BEGIN Task data
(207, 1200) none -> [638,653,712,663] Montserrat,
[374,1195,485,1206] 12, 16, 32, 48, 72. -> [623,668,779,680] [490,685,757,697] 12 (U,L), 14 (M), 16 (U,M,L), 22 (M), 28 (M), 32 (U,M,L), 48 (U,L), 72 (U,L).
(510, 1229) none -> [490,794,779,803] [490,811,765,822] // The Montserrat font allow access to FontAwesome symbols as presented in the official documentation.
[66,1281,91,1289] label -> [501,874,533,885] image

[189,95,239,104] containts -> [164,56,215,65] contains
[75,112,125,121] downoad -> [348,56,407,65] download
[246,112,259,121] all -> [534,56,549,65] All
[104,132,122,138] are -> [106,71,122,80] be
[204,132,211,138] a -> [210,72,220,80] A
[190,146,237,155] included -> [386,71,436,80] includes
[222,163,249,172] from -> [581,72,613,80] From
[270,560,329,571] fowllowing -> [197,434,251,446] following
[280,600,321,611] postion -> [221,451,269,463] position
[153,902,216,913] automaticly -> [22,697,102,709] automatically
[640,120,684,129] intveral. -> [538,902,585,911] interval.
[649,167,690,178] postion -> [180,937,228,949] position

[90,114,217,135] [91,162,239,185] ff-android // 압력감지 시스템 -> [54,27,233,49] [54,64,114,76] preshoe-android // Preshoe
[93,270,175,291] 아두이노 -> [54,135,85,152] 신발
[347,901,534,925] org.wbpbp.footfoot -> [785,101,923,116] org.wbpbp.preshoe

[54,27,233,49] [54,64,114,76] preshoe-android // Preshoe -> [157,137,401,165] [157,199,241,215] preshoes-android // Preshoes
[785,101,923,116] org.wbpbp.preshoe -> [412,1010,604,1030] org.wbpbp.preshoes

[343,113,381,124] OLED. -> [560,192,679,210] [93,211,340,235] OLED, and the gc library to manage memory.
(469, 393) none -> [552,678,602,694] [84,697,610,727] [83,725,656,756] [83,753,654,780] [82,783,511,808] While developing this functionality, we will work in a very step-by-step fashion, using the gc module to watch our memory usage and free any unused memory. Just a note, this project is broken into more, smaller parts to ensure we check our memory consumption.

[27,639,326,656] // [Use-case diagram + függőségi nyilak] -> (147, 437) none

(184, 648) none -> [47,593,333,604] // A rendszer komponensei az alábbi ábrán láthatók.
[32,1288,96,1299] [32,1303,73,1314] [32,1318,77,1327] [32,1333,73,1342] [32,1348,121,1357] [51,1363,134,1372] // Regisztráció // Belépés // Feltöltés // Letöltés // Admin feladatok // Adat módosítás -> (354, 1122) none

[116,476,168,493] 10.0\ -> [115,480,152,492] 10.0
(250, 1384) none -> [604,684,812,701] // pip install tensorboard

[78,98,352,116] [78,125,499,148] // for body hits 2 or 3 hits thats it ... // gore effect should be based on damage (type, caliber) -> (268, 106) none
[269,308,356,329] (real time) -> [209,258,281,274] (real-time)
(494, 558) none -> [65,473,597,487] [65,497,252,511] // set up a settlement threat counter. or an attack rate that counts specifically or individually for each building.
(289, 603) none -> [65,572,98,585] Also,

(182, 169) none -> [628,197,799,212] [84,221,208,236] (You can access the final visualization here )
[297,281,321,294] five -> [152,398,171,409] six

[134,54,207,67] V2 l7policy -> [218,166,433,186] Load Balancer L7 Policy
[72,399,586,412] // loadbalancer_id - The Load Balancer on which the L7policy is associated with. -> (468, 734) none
END Task data
Task requirements: Would you return every line of the data above exactly?

Result below:
(207, 1200) none -> [638,653,712,663] Montserrat,
[374,1195,485,1206] 12, 16, 32, 48, 72. -> [623,668,779,680] [490,685,757,697] 12 (U,L), 14 (M), 16 (U,M,L), 22 (M), 28 (M), 32 (U,M,L), 48 (U,L), 72 (U,L).
(510, 1229) none -> [490,794,779,803] [490,811,765,822] // The Montserrat font allow access to FontAwesome symbols as presented in the official documentation.
[66,1281,91,1289] label -> [501,874,533,885] image

[189,95,239,104] containts -> [164,56,215,65] contains
[75,112,125,121] downoad -> [348,56,407,65] download
[246,112,259,121] all -> [534,56,549,65] All
[104,132,122,138] are -> [106,71,122,80] be
[204,132,211,138] a -> [210,72,220,80] A
[190,146,237,155] included -> [386,71,436,80] includes
[222,163,249,172] from -> [581,72,613,80] From
[270,560,329,571] fowllowing -> [197,434,251,446] following
[280,600,321,611] postion -> [221,451,269,463] position
[153,902,216,913] automaticly -> [22,697,102,709] automatically
[640,120,684,129] intveral. -> [538,902,585,911] interval.
[649,167,690,178] postion -> [180,937,228,949] position

[90,114,217,135] [91,162,239,185] ff-android // 압력감지 시스템 -> [54,27,233,49] [54,64,114,76] preshoe-android // Preshoe
[93,270,175,291] 아두이노 -> [54,135,85,152] 신발
[347,901,534,925] org.wbpbp.footfoot -> [785,101,923,116] org.wbpbp.preshoe

[54,27,233,49] [54,64,114,76] preshoe-android // Preshoe -> [157,137,401,165] [157,199,241,215] preshoes-android // Preshoes
[785,101,923,116] org.wbpbp.preshoe -> [412,1010,604,1030] org.wbpbp.preshoes

[343,113,381,124] OLED. -> [560,192,679,210] [93,211,340,235] OLED, and the gc library to manage memory.
(469, 393) none -> [552,678,602,694] [84,697,610,727] [83,725,656,756] [83,753,654,780] [82,783,511,808] While developing this functionality, we will work in a very step-by-step fashion, using the gc module to watch our memory usage and free any unused memory. Just a note, this project is broken into more, smaller parts to ensure we check our memory consumption.

[27,639,326,656] // [Use-case diagram + függőségi nyilak] -> (147, 437) none

(184, 648) none -> [47,593,333,604] // A rendszer komponensei az alábbi ábrán láthatók.
[32,1288,96,1299] [32,1303,73,1314] [32,1318,77,1327] [32,1333,73,1342] [32,1348,121,1357] [51,1363,134,1372] // Regisztráció // Belépés // Feltöltés // Letöltés // Admin feladatok // Adat módosítás -> (354, 1122) none

[116,476,168,493] 10.0\ -> [115,480,152,492] 10.0
(250, 1384) none -> [604,684,812,701] // pip install tensorboard

[78,98,352,116] [78,125,499,148] // for body hits 2 or 3 hits thats it ... // gore effect should be based on damage (type, caliber) -> (268, 106) none
[269,308,356,329] (real time) -> [209,258,281,274] (real-time)
(494, 558) none -> [65,473,597,487] [65,497,252,511] // set up a settlement threat counter. or an attack rate that counts specifically or individually for each building.
(289, 603) none -> [65,572,98,585] Also,

(182, 169) none -> [628,197,799,212] [84,221,208,236] (You can access the final visualization here )
[297,281,321,294] five -> [152,398,171,409] six

[134,54,207,67] V2 l7policy -> [218,166,433,186] Load Balancer L7 Policy
[72,399,586,412] // loadbalancer_id - The Load Balancer on which the L7policy is associated with. -> (468, 734) none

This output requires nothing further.